So, where to begin? When I first stopped posting it was after freaking out when I saw an actual post of mine on a site I went to that was linked to MWO (my real name came up when I Googled it - and the post about alcohol right there with it). At that time, I was thinking I might go back to work and was worried about anonymity. I no longer care so much about that, so it's not an issue for me anymore.
After that, I was in the throes of moving which many of you know. The transition was difficult but we are finally feeling pretty settled. The cabin is waaaaay too small -- almost claustrophobic and that's exacerbated by my having 4 cats (who don't all get along). So, keeping them separated and the fact that they're totally undone by the snow has been a challenge.
And, of course, the most important question of the day........drumroll.........have I stayed AF? The answer is no, but I'm back to wanting to be AF. I have a neighbor who is a nurse. Long story short, she gave me some Ambien which I thought would be the answer to my being able to drink socially and not suffer through those nights without sleep.
Yes, I know, how f&*#ing stupid was that kind of thinking? WHY DID I HAVE TO RELEARN THE LESSON ONCE AGAIN? So, fast forward a bit............of course the payback for any kind of drug is a bitch.......there is absolutely no chemical I can put in my body that doesn't extract a price. Ultimately the Ambien made me feel terrible, so that theory went out the window and here I am again. I tapered off that horrible crap and highly recommend NEVER trying it.......I stopped taking it abruptly for a couple of days and cried nonstop - then went back to a taper. Scary shit!

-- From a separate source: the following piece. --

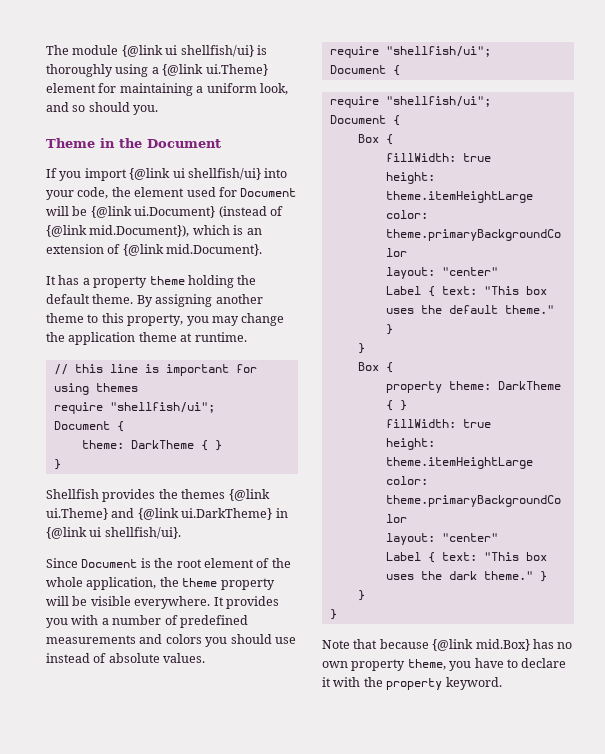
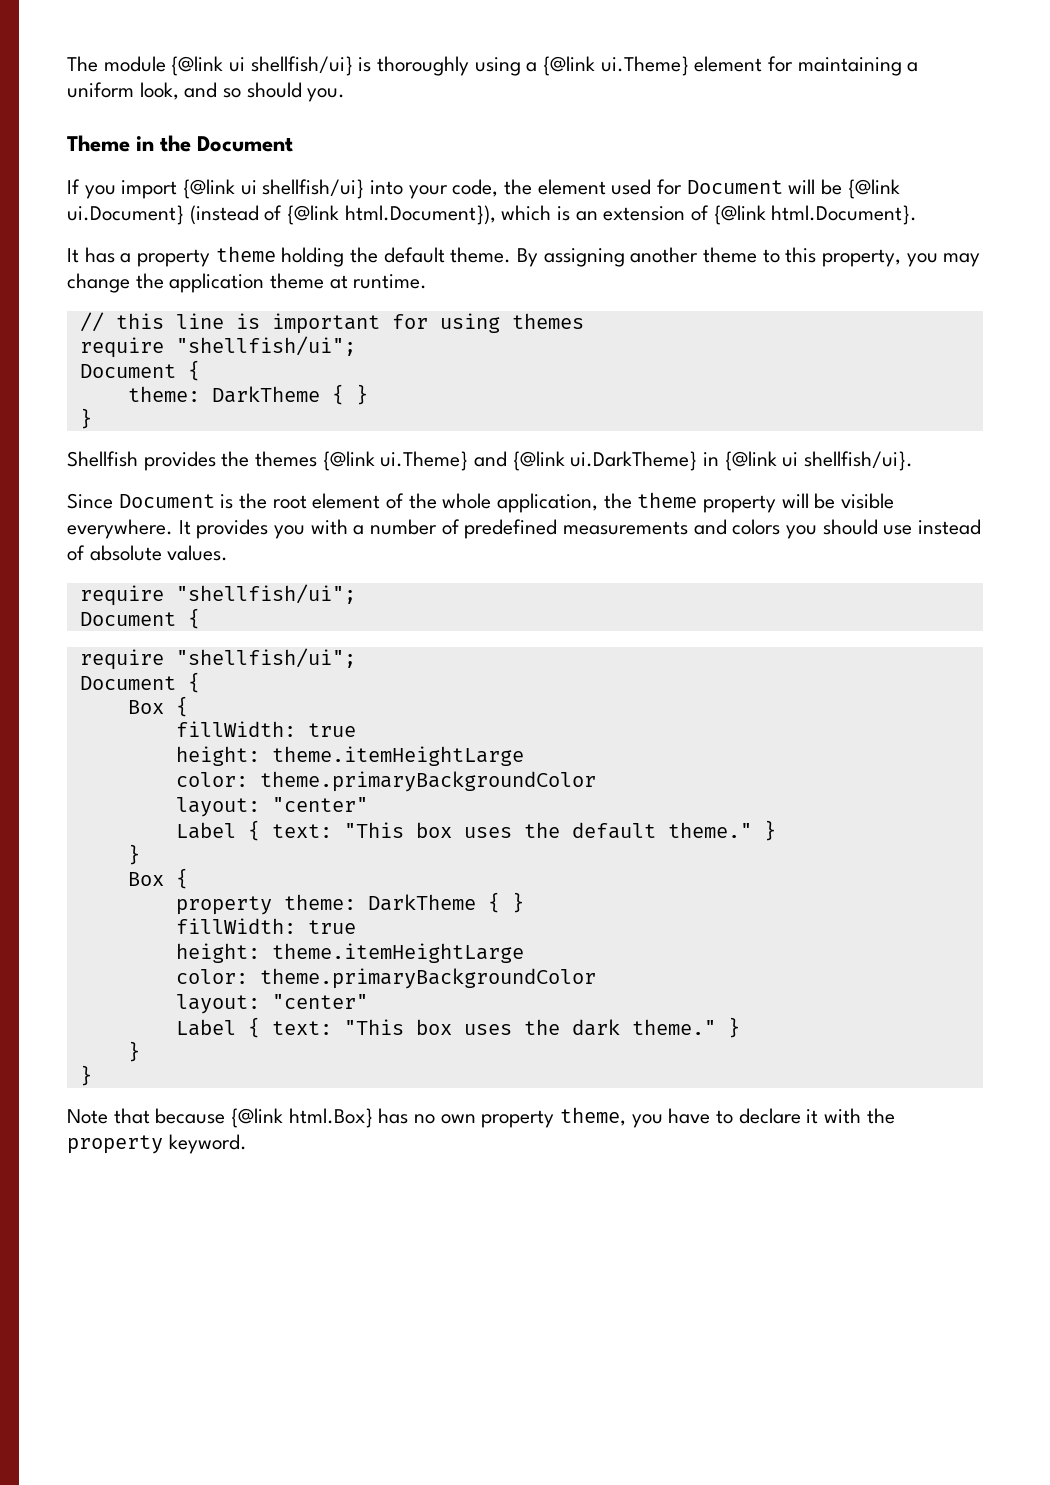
[89,225,190,237] mid.Document}), -> [344,205,496,225] html.Document}),
[166,244,263,256] mid.Document}. -> [771,205,918,225] html.Document}.
[475,639,530,651] mid.Box} -> [288,1108,373,1128] html.Box}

I see a few other people here who had attained some long time sobriety and are back for another try. I'm jumping back in AGAIN, determined that this is my quit.
I've had the serious sit down with my enabler husband (not his fault because he's confused by my mixed messages). And, I take complete responsibility for my idiotic thinking. I think he gets it -- he's not drinking around me. But, it's up to me not to get on that roller coaster with him again.
I just can't drink, and there are no shortcuts or ways around it. Even the smallest amount wrecks my sleep, which ruins everything else. Same ole story. Then, when I don't drink, I sleep wonderfully. It's not rocket science - totally straightforward.
SO.............my new plan has started and includes: I have a personal trainer and am working out at a gym, which has been fantastic. And, I start beginning meditation classes the 9th of January.
I love where we've moved to in Colorado, so that's wonderful. I was so afraid I was going to miss my home (although I hated the place I lived), and none of those fears have come to pass. Really happy to be here and loving the town itself, friendly people, and beautiful surroundings.
Now I'm off to wander around the site to find my old buddies and make some new friends.